I was interviewing at a university recently and someone brought up the study we did looking at internship letters of intent. They said, “Aren’t you just telling them how to write a good letter? Won’t it be formulaic? There won’t be any difference between candidates. They can just read the study and ape what others wrote and get matched.” I thought this was a valuable observation. It certainly applies to this blog and my services. Am I breaking the system by sharing this knowledge with the world? I hope not.
First, to find this blog, one has to go out and do research. Almost everything I post about is written down somewhere else. Interview techniques, writing techniques, making a CV– all of this can be found elsewhere. I put it all together and related it to veterinary medicine. Based on my experience with candidates, most don’t even go to Google and type in “How to write a letter of intent.” Therefore, I think only the best candidates will find this blog.
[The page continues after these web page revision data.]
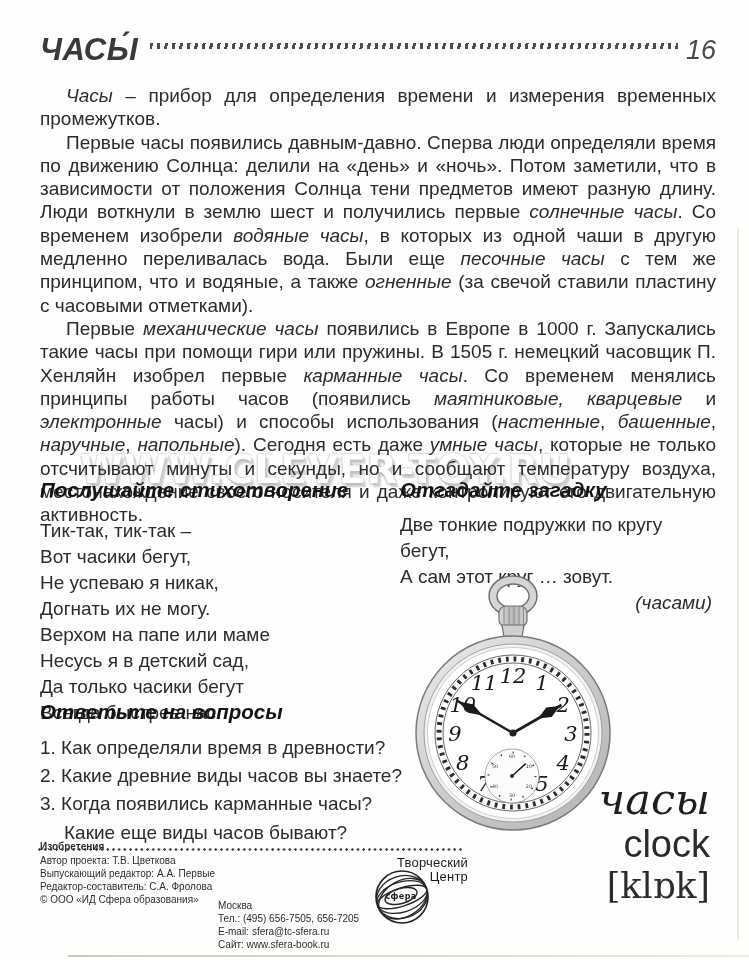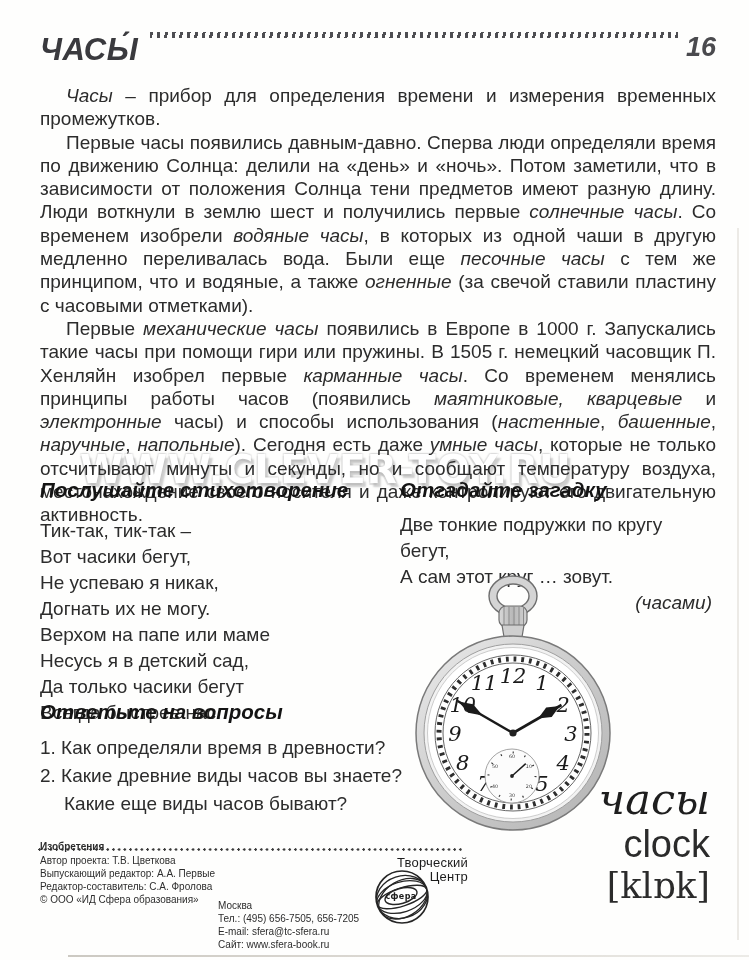--- a/index.html
+++ b/index.html
@@ -9,7 +9,7 @@
     font-family:"Liberation Sans", sans-serif; color:#2e2e2e; overflow:hidden;
   }
   
-  .title-row { position:absolute; left:40px; top:32px; width:676px; display:flex; align-items:flex-start; }
+  .title-row { position:absolute; left:40px; top:32px; width:676px; display:flex; align-items:center; }
   .page-title {
     font-size:31px; font-weight:bold; font-style:italic; color:#3a3a3e; letter-spacing:0.5px;
     white-space:nowrap;

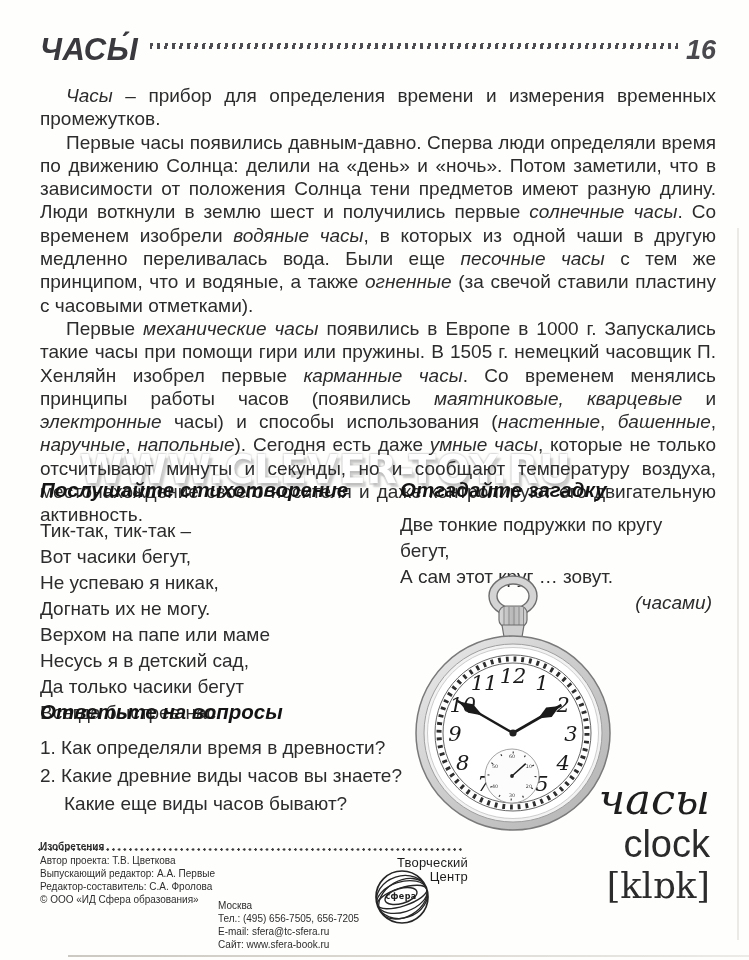--- a/index.html
+++ b/index.html
@@ -18,7 +18,7 @@
     flex:1; height:5.5px; margin:0 8px 8px 12px;
     background:repeating-linear-gradient(100deg, #4e4e52 0, #4e4e52 3px, transparent 3px, transparent 7.4px);
   }
-  .page-number { font-size:27px; font-weight:bold; font-style:italic; color:#4a4a4e; margin-bottom:0px; }
+  .page-number { font-size:27px; font-weight:normal; font-style:italic; color:#4a4a4e; margin-bottom:0px; }
   
   .text-block {
     position:absolute; left:40px; top:84px; width:676px;

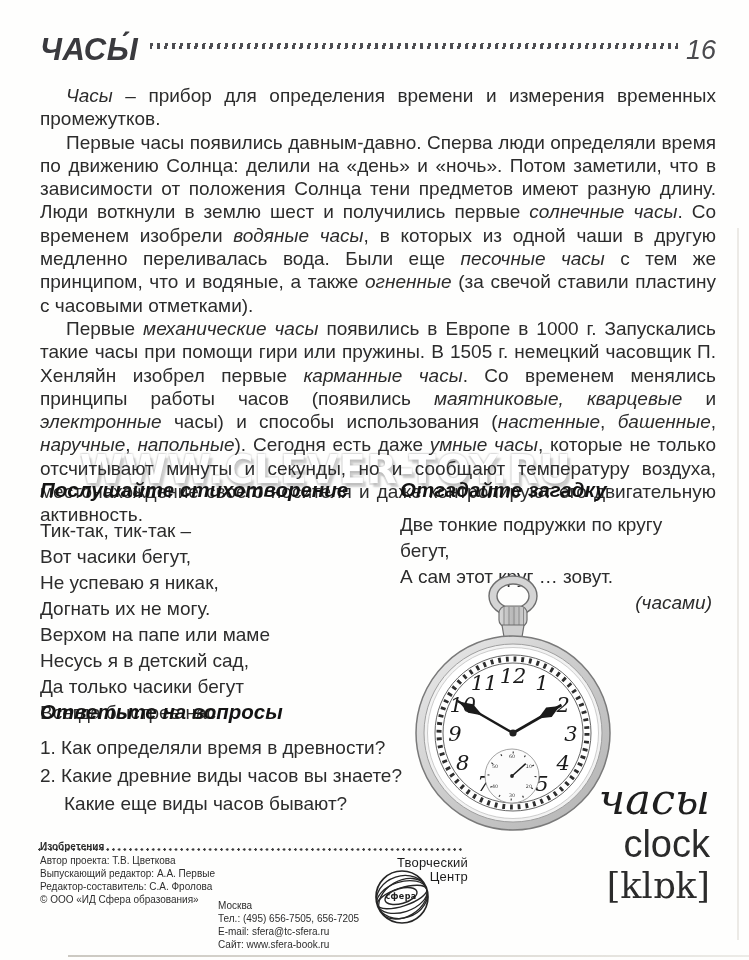--- a/index.html
+++ b/index.html
@@ -108,6 +108,7 @@
     <div class="question-lines">
         <div class="question-line">1. Как определяли время в древности?</div>
         <div class="question-line">2. Какие древние виды часов вы знаете?</div>
+        <div class="question-line">3. Когда появились карманные часы?</div>
         <div class="question-line">Какие еще виды часов бывают?</div>
       </div>
   </div>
Second, on the blog and in the services I offer, I don’t tell anyone exactly what to write. I have some examples to inspire readers. But it has to come from them. So they make it their own in the process of creation. It just happens to be the best of their own.
Third, I frankly would welcome it if every application I received was well researched, polished, and professional. It would make my job as an evaluator a delight! If every video interview I conducted was well-lit and set up properly, I would be pleased as punch. If every interview I conducted was with someone who was prepared and engaged, I would sing with joy. I want to make the world a better place, and maybe I can.
Finally, this information has only so much influence. If you’re lazy, or don’t have integrity, or practice bad medicine, or are unprofessional, or any of a dozen other flaws, you’re not going to get the position no matter how polished your materials are. I am helping people display their actual selves in their materials and during their interview so that the applicant and the institution can identify the best fit. Bad fits happen all the time- wouldn’t it be great if applying what I write about could reduce them?
I appreciate that job advice like this in veterinary medicine is new and different, and different is often scary. Veterinary academia a very small field, so there is discomfort with the idea of putting some information out there. I want people to be successful and I want programs to get the best fit. If I can help that in some small way, I think the world will be a better place.